• **Task brief**
Every line from the one containing "font-style: none ->" to the end of the records below should be returned exactly; pictures are to be dropped.

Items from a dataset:
»»

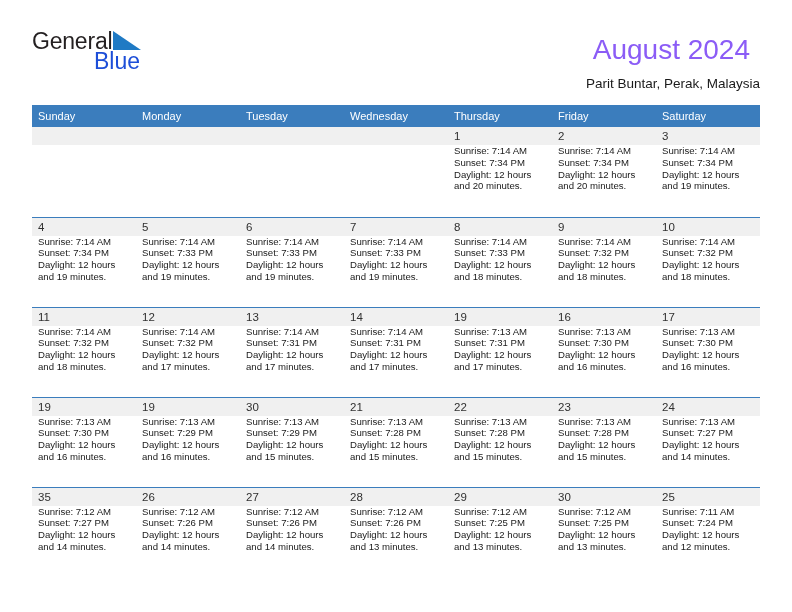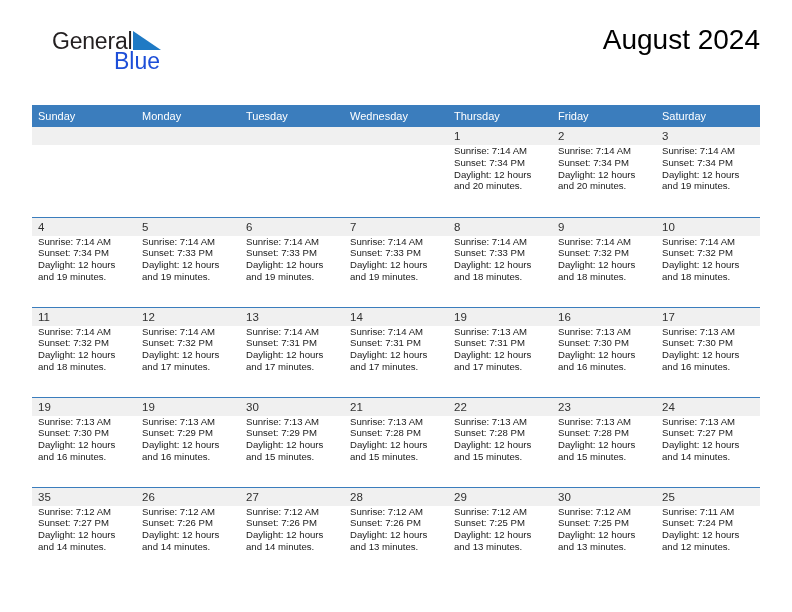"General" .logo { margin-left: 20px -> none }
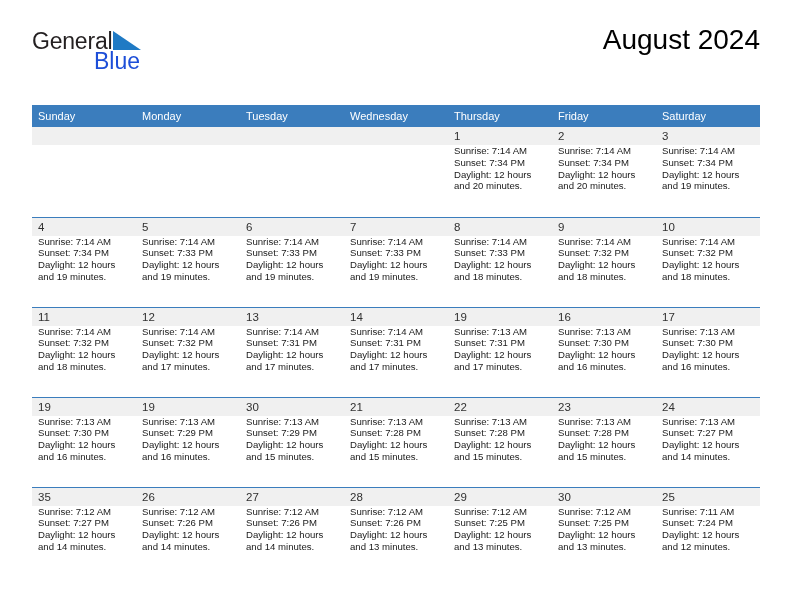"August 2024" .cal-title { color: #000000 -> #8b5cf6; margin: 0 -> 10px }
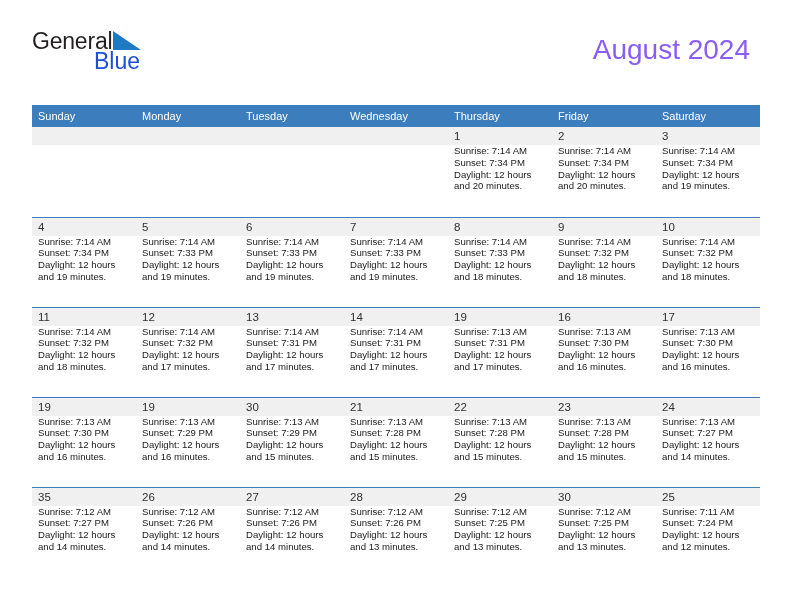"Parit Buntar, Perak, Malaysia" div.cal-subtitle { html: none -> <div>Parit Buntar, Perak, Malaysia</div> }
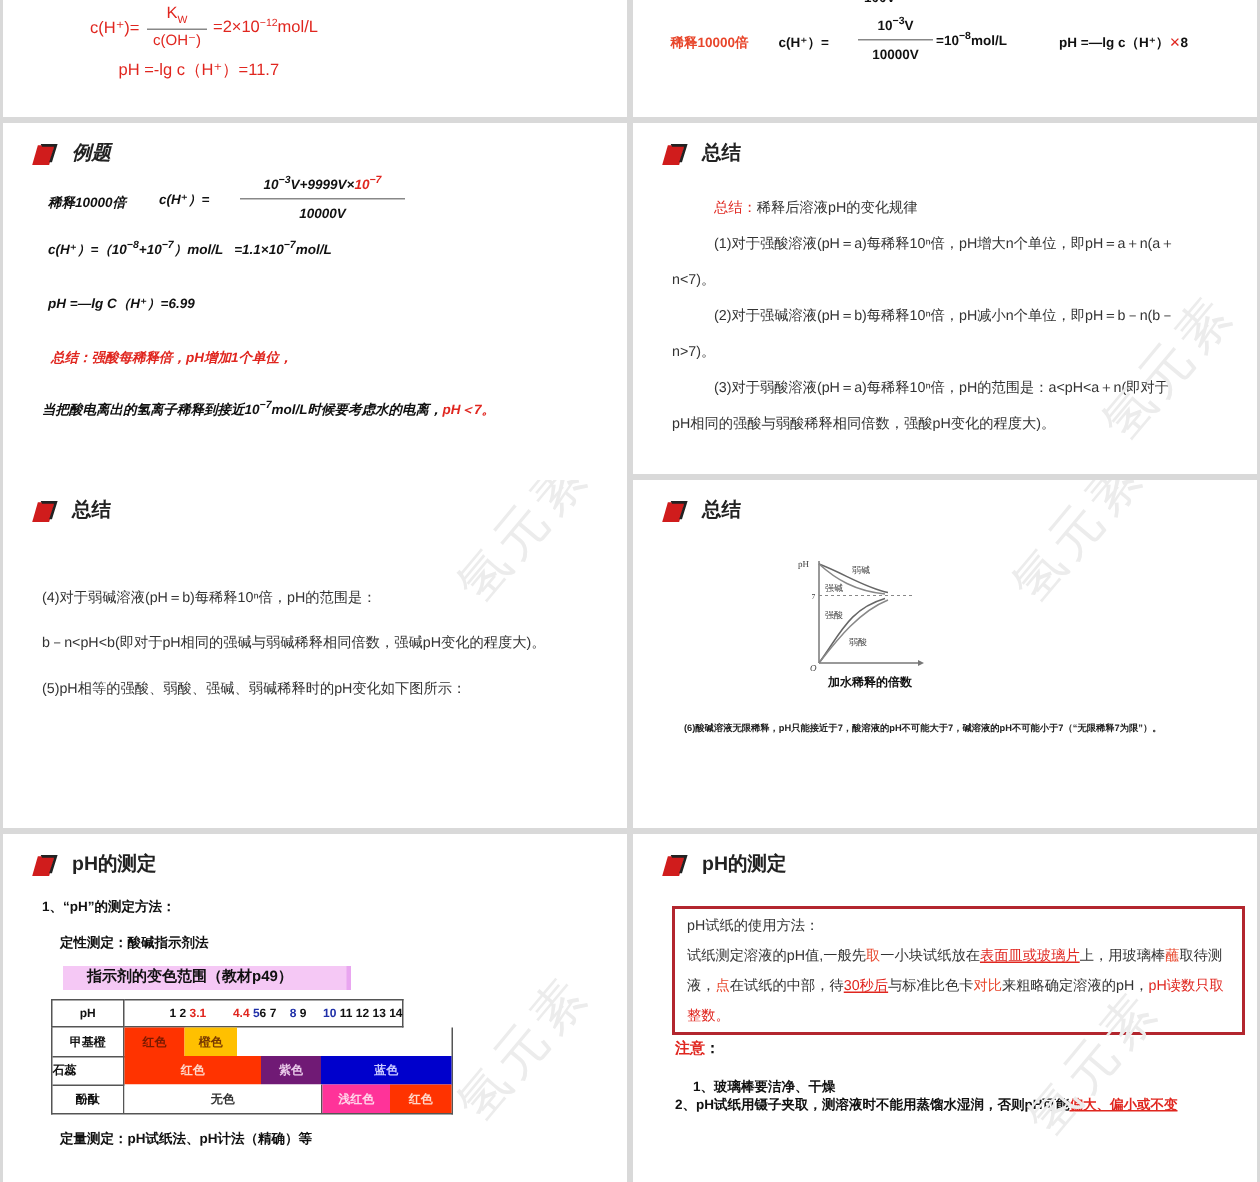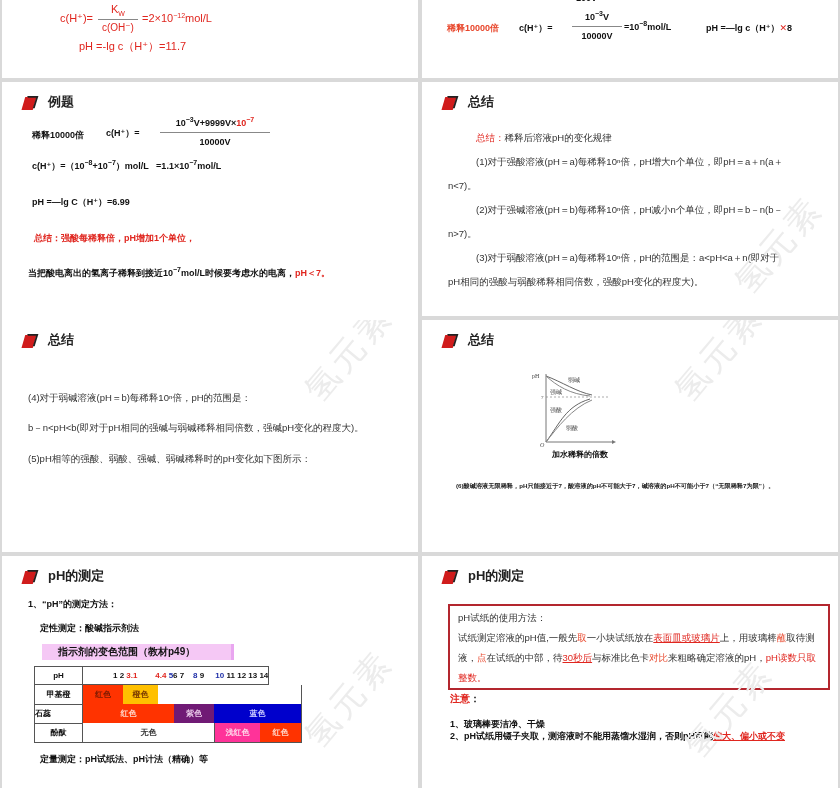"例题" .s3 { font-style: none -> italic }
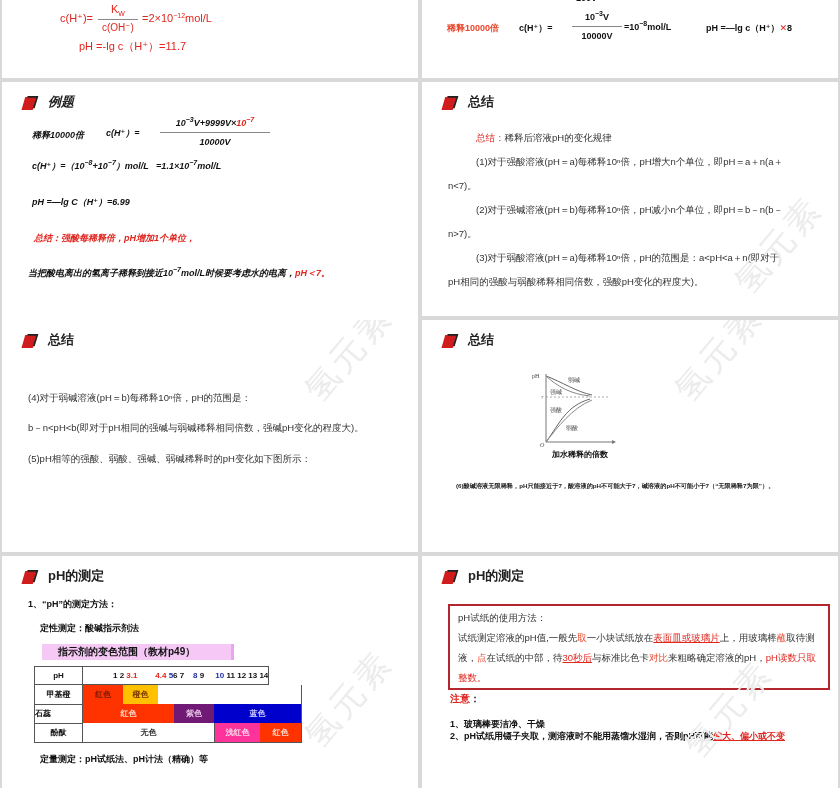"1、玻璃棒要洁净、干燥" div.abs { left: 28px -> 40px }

««

• **Response to the exercise**
"例题" .s3 { font-style: none -> italic }
"1、玻璃棒要洁净、干燥" div.abs { left: 28px -> 40px }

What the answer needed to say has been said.